Hélas, ces appels sonnent faux. Pour lancer un effet d’entraînement, le conseil régional devrait être exemplaire et installer le bilinguisme dans tous ses domaines de compétence, en augmentant progressivement le budget dédié à la langue bretonne. C’est un mouvement contraire qui est à l’œuvre : comme le souligne avec justesse le collectif Ai’ta, la langue bretonne est absente des nouveaux bus du réseau régional, exceptionnelle dans la communication de la Région, et le budget “langue bretonne” a même baissé en 2018, alors qu’il était déjà anecdotique au regard du budget total de la Région Bretagne.
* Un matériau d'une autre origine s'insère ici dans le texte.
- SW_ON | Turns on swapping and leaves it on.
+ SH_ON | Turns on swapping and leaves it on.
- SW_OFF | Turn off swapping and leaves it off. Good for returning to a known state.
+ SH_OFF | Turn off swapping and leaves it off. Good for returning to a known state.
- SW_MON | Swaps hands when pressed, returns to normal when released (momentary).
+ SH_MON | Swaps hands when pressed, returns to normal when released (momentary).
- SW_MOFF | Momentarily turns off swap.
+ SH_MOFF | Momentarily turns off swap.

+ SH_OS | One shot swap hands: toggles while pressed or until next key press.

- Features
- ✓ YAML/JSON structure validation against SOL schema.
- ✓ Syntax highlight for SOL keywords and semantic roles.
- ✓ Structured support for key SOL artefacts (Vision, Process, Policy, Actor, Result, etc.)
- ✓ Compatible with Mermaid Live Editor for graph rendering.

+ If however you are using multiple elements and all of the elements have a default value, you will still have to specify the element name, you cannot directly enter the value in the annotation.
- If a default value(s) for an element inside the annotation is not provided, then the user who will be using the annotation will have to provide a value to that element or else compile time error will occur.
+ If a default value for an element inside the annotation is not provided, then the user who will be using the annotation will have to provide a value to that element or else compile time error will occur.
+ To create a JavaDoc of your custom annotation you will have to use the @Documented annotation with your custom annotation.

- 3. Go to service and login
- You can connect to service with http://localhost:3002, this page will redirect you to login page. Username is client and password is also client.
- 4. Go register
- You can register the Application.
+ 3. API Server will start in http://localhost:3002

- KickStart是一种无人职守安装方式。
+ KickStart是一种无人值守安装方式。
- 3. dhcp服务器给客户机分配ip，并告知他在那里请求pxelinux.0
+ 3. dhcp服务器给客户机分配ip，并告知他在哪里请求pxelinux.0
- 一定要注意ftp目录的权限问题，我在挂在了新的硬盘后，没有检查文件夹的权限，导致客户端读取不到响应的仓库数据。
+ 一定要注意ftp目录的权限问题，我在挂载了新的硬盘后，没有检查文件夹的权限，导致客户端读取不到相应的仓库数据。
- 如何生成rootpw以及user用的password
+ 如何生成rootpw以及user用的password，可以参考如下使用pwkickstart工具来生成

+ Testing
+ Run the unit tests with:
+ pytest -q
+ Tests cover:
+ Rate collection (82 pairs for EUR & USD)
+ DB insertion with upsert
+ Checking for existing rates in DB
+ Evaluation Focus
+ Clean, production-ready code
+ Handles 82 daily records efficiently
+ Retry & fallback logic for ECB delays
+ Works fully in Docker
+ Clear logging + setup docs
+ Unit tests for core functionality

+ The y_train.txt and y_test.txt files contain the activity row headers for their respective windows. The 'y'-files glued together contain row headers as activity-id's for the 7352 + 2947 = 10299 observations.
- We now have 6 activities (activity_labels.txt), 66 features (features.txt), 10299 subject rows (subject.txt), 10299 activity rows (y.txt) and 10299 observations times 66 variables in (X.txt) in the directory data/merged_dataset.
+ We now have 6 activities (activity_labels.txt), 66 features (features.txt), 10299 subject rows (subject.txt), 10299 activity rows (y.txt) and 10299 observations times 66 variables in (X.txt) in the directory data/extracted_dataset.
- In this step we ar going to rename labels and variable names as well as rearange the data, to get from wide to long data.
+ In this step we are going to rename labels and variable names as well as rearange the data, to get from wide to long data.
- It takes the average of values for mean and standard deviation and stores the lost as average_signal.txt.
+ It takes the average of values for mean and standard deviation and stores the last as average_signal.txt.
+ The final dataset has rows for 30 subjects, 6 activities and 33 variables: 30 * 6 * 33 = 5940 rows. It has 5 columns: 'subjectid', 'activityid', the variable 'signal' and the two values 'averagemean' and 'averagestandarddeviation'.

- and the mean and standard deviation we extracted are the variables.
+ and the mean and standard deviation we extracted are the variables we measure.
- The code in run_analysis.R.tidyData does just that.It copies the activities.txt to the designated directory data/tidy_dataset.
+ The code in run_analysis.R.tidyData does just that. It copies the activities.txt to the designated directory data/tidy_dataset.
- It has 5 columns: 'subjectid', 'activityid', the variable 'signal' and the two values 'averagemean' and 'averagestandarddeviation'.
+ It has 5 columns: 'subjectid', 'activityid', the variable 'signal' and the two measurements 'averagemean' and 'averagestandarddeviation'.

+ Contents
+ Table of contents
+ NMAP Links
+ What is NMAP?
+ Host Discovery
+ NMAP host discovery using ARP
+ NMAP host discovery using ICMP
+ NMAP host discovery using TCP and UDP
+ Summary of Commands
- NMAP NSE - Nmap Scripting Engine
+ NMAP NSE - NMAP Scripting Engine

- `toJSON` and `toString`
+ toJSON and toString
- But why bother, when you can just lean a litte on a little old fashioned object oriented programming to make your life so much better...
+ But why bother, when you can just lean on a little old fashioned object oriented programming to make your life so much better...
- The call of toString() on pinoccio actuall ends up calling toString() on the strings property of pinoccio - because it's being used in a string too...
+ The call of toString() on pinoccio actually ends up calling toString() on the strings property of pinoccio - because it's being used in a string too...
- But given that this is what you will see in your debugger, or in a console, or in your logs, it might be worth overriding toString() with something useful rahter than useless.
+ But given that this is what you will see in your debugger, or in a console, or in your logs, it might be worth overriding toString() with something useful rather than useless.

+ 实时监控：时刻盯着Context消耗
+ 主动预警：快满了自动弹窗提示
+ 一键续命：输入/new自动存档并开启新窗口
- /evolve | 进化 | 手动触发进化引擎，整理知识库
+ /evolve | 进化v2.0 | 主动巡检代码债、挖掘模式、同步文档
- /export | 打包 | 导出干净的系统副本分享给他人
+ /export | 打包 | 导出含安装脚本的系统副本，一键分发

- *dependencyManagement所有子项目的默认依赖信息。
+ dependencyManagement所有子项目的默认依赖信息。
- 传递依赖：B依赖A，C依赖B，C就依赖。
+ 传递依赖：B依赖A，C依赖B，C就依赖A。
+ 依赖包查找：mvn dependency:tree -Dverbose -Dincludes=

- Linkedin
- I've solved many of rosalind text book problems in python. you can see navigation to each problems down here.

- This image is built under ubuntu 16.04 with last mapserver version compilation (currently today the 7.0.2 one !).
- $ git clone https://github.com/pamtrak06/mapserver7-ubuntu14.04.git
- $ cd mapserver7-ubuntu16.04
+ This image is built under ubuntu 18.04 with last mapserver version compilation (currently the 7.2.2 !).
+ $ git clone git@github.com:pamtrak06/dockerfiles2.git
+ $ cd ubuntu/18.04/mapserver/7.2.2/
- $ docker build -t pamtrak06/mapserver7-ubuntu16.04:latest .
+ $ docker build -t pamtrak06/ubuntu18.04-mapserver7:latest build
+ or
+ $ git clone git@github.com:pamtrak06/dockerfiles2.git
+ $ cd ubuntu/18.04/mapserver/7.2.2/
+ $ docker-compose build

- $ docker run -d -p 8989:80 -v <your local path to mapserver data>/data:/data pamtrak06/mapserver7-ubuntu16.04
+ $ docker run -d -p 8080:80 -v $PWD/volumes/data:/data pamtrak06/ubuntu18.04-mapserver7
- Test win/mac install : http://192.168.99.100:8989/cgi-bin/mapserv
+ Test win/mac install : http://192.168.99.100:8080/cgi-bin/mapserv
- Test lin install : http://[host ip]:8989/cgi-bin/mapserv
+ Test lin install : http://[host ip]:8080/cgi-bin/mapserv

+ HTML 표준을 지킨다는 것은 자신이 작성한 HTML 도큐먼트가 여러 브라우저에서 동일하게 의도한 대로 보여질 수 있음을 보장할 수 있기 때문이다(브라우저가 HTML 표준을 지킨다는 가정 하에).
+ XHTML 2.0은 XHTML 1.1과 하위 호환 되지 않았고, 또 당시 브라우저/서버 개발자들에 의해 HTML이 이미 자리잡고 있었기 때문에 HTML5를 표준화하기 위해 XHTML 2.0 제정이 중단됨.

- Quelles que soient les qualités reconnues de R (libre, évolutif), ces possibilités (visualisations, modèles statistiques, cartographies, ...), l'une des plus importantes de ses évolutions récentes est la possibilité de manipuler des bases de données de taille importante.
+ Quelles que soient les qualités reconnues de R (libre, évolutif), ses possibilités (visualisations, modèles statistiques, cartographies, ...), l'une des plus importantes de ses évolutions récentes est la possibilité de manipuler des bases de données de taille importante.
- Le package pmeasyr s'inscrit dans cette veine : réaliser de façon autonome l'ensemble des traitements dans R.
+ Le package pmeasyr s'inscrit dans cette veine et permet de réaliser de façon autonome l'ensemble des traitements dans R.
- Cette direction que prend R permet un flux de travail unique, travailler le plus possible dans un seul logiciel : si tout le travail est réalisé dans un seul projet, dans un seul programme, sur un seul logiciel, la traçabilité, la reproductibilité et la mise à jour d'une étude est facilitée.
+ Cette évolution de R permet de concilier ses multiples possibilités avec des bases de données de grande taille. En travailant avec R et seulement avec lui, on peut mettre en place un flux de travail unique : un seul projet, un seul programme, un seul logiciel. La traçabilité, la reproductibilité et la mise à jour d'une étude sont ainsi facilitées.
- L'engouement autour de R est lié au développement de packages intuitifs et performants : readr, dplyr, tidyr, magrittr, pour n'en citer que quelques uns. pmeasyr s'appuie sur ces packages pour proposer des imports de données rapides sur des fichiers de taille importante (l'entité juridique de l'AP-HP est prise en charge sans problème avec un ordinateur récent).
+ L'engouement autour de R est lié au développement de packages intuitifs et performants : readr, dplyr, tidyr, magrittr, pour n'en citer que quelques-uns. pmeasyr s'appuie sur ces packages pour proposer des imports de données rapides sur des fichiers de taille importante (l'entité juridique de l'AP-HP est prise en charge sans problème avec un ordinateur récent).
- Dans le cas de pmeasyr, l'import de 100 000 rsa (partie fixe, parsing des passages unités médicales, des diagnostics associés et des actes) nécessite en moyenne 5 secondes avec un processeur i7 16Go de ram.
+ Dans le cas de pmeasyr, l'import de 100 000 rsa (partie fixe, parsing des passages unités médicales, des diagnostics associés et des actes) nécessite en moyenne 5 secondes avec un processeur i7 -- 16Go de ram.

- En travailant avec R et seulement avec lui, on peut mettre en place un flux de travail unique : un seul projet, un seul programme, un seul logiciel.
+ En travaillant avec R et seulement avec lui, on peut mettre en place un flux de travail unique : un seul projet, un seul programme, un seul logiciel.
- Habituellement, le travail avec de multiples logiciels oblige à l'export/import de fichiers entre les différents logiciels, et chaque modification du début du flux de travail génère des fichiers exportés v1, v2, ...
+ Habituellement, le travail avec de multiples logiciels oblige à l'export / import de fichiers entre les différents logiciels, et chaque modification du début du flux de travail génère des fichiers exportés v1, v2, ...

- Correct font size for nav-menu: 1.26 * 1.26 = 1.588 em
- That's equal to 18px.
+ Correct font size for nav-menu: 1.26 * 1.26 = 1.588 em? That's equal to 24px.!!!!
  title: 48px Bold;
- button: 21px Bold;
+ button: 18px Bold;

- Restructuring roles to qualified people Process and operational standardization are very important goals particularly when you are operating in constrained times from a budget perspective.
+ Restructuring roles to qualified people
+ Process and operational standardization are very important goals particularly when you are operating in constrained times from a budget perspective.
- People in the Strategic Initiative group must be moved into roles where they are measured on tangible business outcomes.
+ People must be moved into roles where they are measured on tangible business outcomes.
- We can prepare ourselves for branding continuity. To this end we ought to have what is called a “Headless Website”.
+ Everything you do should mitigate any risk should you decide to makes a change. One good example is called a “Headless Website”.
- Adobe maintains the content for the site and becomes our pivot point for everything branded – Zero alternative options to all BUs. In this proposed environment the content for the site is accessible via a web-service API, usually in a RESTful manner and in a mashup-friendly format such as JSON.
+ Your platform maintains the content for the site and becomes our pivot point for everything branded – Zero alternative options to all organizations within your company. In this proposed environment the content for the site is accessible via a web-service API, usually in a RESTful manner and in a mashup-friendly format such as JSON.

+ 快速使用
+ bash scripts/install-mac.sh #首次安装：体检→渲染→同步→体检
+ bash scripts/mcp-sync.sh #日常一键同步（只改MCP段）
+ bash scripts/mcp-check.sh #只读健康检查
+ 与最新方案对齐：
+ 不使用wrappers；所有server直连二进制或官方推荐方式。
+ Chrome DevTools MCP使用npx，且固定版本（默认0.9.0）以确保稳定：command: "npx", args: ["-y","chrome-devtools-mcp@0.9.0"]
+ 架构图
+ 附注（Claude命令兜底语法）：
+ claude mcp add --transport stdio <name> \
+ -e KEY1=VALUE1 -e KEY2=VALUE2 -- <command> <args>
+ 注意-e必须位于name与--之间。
Les effets de cette baisse risquent de se faire sentir en 2019…

 

En comparant les paroles et les actes, tout semble indiquer que la majorité régionale prépare le désengagement de sa politique linguistique en faveur de la langue bretonne, en renvoyant la balle aux autres collectivités et à l’Etat. Cette tendance est en contradiction totale avec les résultats de l’enquête sociolinguistique publiée cet automne, qui montrent une envie de se réapproprier la langue bretonne dans une grande partie de la population bretonne, sur l’ensemble du territoire.

 

L’UDB appelle les conseillers régionaux sincèrement favorables à la langue bretonne à se mobiliser pour inverser la vapeur et faire à acter une croissance progressive du budget de la politique linguistique pour le breton, sans prendre prétexte de la croissance légitime du budget du gallo pour bloquer le soutien au breton à un niveau très insuffisant.

 

Comme le climat, la langue bretonne est dans une situation d’urgence, chaque année compte, chaque délai pèse lourd. Les pouvoirs publics doivent sortir de leur immobilisme pour éviter une perte irréparable.